#### [What to produce]
Each line below should be retyped exactly, with no pictures.
**** Data for review ****
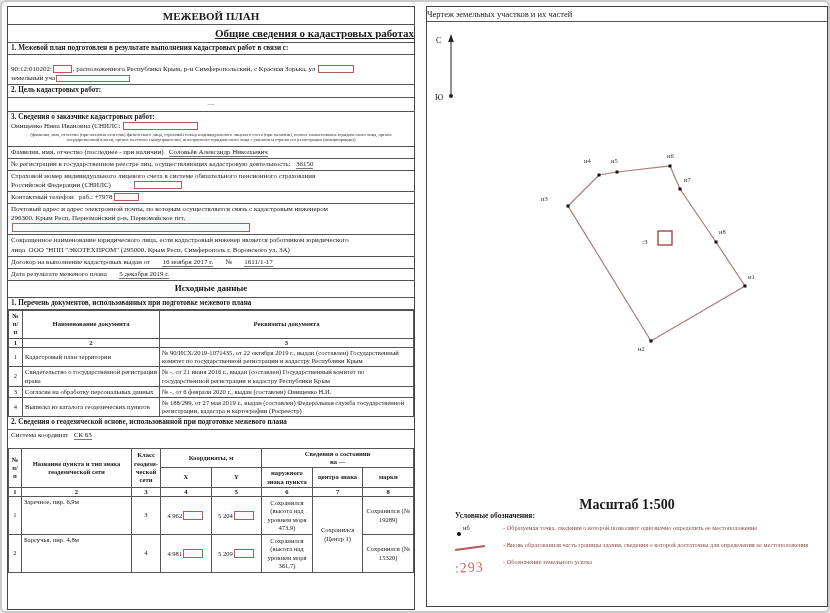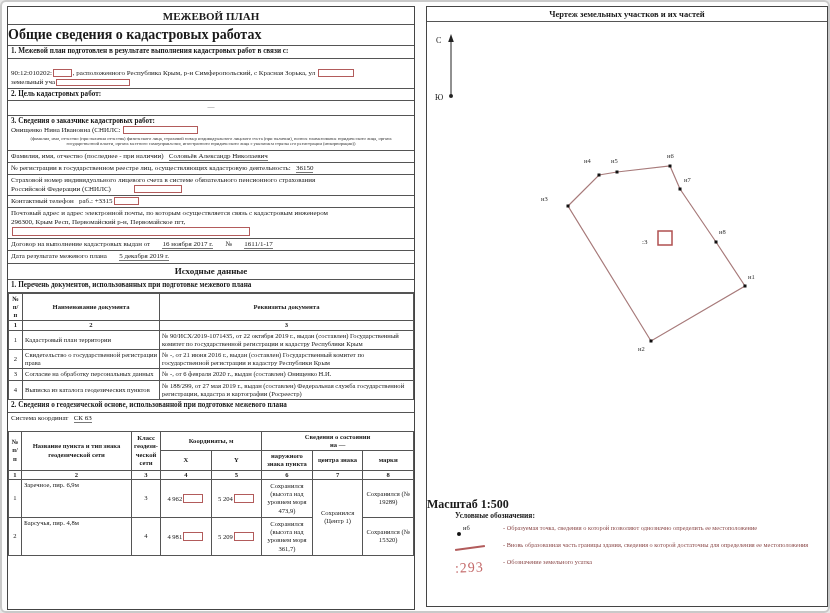--- a/index.html
+++ b/index.html
@@ -43,7 +43,7 @@
     background:#fff; border:1px solid #444; overflow:hidden;
   }
   .page2-title {
-    font-size:8.5px; font-weight:bold; text-align:center; padding:2px 0;
+    font-size:8.5px; font-weight:normal; text-align:left; padding:2px 0;
     border-bottom:1px solid #555;
   }
   #plot-svg { position:absolute; left:0; top:0; width:402px; height:601px; }

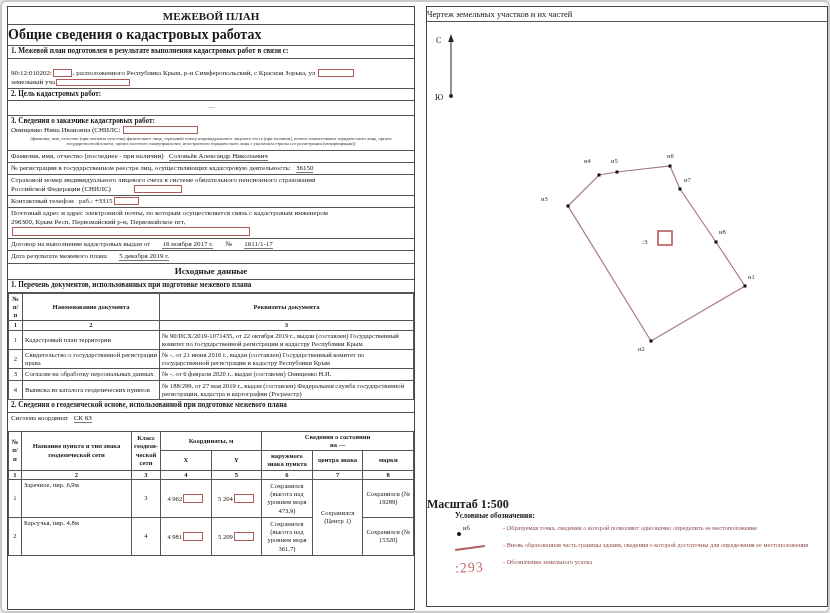--- a/index.html
+++ b/index.html
@@ -16,7 +16,7 @@
   }
   .row { border-bottom:1px solid #555; padding:1px 3px; font-size:7px; line-height:1.3; }
   .doc-title { font-size:11px; font-weight:bold; text-align:center; padding:2px 0 1px; }
-  .doc-subtitle { font-size:14px; font-weight:bold; text-align:left; padding:1px 0; }
+  .doc-subtitle { font-size:11px; font-weight:bold; text-align:right; padding:1px 0;text-decoration:underline; }
   .sec-head { font-weight:bold; font-size:7.2px; }
   .big-head { font-size:9px; font-weight:bold; text-align:center; padding:2px 0; }
   .fineprint { font-size:4.6px; line-height:1.15; color:#333; text-align:center; padding:1px 4px 2px; }

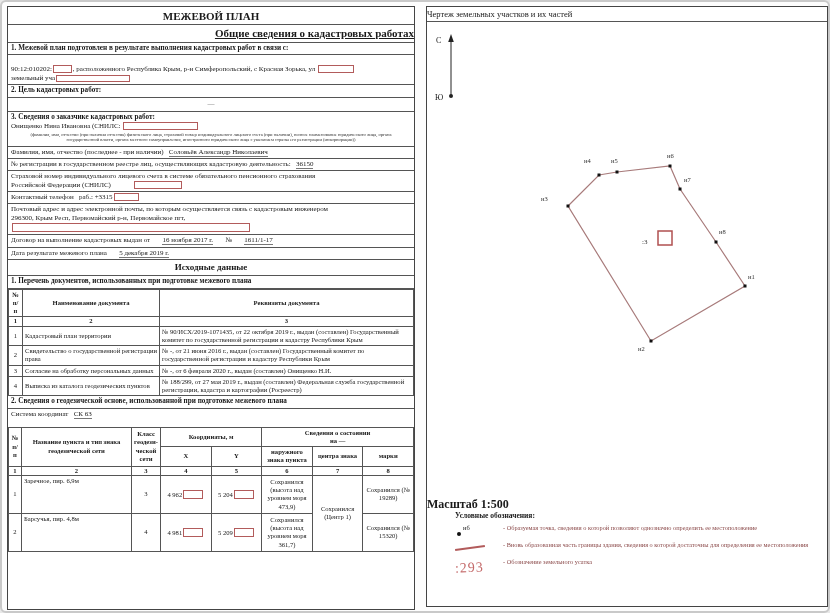--- a/index.html
+++ b/index.html
@@ -105,7 +105,7 @@
 
     <div class="row">
       <span>Контактный телефон</span>&nbsp;&nbsp;
-      <span>раб.: +3315</span><span class="rbox" style="width:25px"></span>
+      <span>раб.: +7978</span><span class="rbox" style="width:25px"></span>
     </div>
 
     <div class="row">

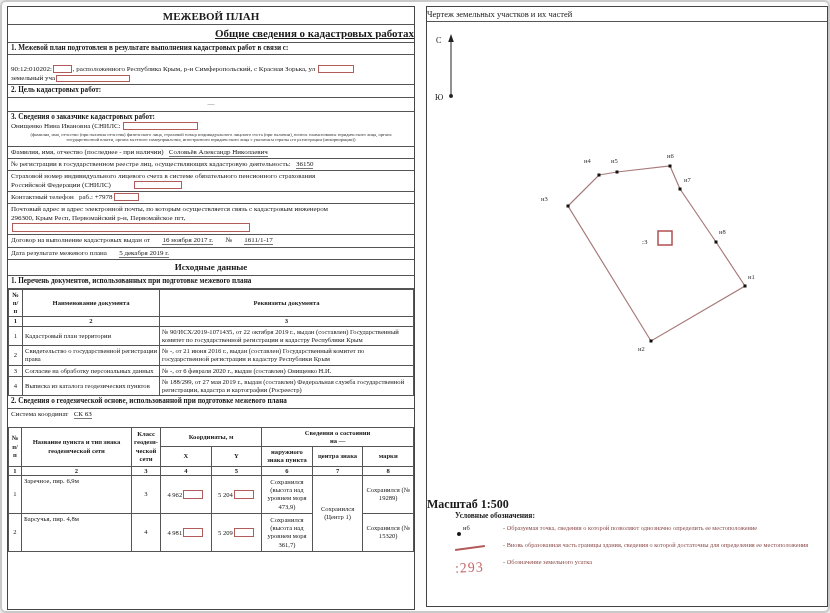--- a/index.html
+++ b/index.html
@@ -113,6 +113,11 @@
       <span>296300, Крым Респ, Первомайский р-н, Первомайское пгт,</span><span class="rbox" style="width:238px;height:9px"></span>
     </div>
 
+    <div class="row">
+      <span>Сокращенное наименование юридического лица, если кадастровый инженер является работником юридического</span><br>
+      <span>лица</span>&nbsp;
+      <span>ООО "НПП "ЭКОТЕХПРОМ" (295000, Крым Респ, Симферополь г, Воровского ул, 3А)</span>
+    </div>
 
     <div class="row">
       <span>Договор на выполнение кадастровых выдан от</span>&nbsp;&nbsp;&nbsp;&nbsp;&nbsp;&nbsp;

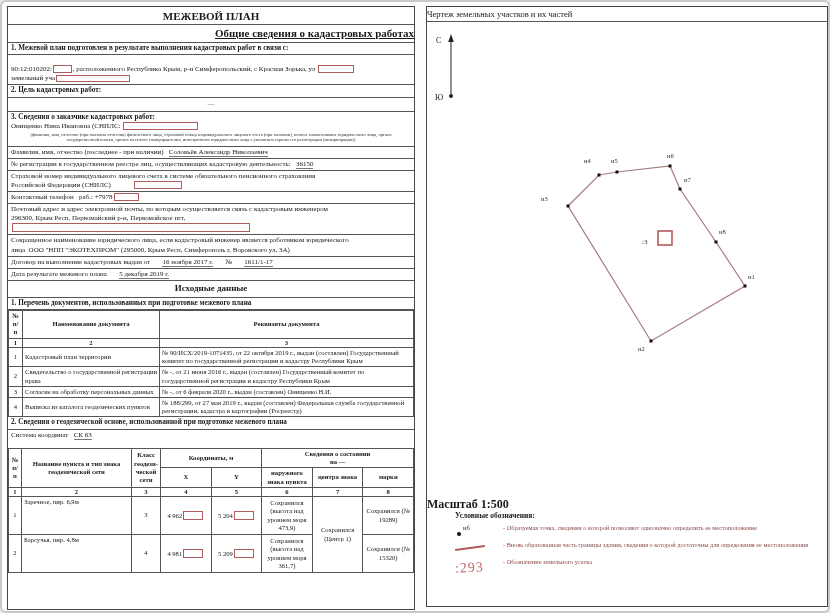--- a/index.html
+++ b/index.html
@@ -48,8 +48,8 @@
   }
   #plot-svg { position:absolute; left:0; top:0; width:402px; height:601px; }
   .pt-label, text { font-family:"Liberation Serif","DejaVu Serif",serif; }
-  .scale-line { position:absolute; left:0; top:490px; width:100%; text-align:left;
-    font-size:12px; font-weight:bold; }
+  .scale-line { position:absolute; left:0; top:490px; width:100%; text-align:center;
+    font-size:14px; font-weight:bold; }
   .legend { position:absolute; left:28px; top:504px; width:380px; }
   .legend-title { font-size:7.5px; font-weight:bold; margin-bottom:4px; }
   .legend-item { position:relative; margin-bottom:5px; min-height:12px; }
****
#### [Reply]
--- a/index.html
+++ b/index.html
@@ -43,7 +43,7 @@
     background:#fff; border:1px solid #444; overflow:hidden;
   }
   .page2-title {
-    font-size:8.5px; font-weight:bold; text-align:center; padding:2px 0;
+    font-size:8.5px; font-weight:normal; text-align:left; padding:2px 0;
     border-bottom:1px solid #555;
   }
   #plot-svg { position:absolute; left:0; top:0; width:402px; height:601px; }

--- a/index.html
+++ b/index.html
@@ -16,7 +16,7 @@
   }
   .row { border-bottom:1px solid #555; padding:1px 3px; font-size:7px; line-height:1.3; }
   .doc-title { font-size:11px; font-weight:bold; text-align:center; padding:2px 0 1px; }
-  .doc-subtitle { font-size:14px; font-weight:bold; text-align:left; padding:1px 0; }
+  .doc-subtitle { font-size:11px; font-weight:bold; text-align:right; padding:1px 0;text-decoration:underline; }
   .sec-head { font-weight:bold; font-size:7.2px; }
   .big-head { font-size:9px; font-weight:bold; text-align:center; padding:2px 0; }
   .fineprint { font-size:4.6px; line-height:1.15; color:#333; text-align:center; padding:1px 4px 2px; }

--- a/index.html
+++ b/index.html
@@ -105,7 +105,7 @@
 
     <div class="row">
       <span>Контактный телефон</span>&nbsp;&nbsp;
-      <span>раб.: +3315</span><span class="rbox" style="width:25px"></span>
+      <span>раб.: +7978</span><span class="rbox" style="width:25px"></span>
     </div>
 
     <div class="row">

--- a/index.html
+++ b/index.html
@@ -113,6 +113,11 @@
       <span>296300, Крым Респ, Первомайский р-н, Первомайское пгт,</span><span class="rbox" style="width:238px;height:9px"></span>
     </div>
 
+    <div class="row">
+      <span>Сокращенное наименование юридического лица, если кадастровый инженер является работником юридического</span><br>
+      <span>лица</span>&nbsp;
+      <span>ООО "НПП "ЭКОТЕХПРОМ" (295000, Крым Респ, Симферополь г, Воровского ул, 3А)</span>
+    </div>
 
     <div class="row">
       <span>Договор на выполнение кадастровых выдан от</span>&nbsp;&nbsp;&nbsp;&nbsp;&nbsp;&nbsp;

--- a/index.html
+++ b/index.html
@@ -48,8 +48,8 @@
   }
   #plot-svg { position:absolute; left:0; top:0; width:402px; height:601px; }
   .pt-label, text { font-family:"Liberation Serif","DejaVu Serif",serif; }
-  .scale-line { position:absolute; left:0; top:490px; width:100%; text-align:left;
-    font-size:12px; font-weight:bold; }
+  .scale-line { position:absolute; left:0; top:490px; width:100%; text-align:center;
+    font-size:14px; font-weight:bold; }
   .legend { position:absolute; left:28px; top:504px; width:380px; }
   .legend-title { font-size:7.5px; font-weight:bold; margin-bottom:4px; }
   .legend-item { position:relative; margin-bottom:5px; min-height:12px; }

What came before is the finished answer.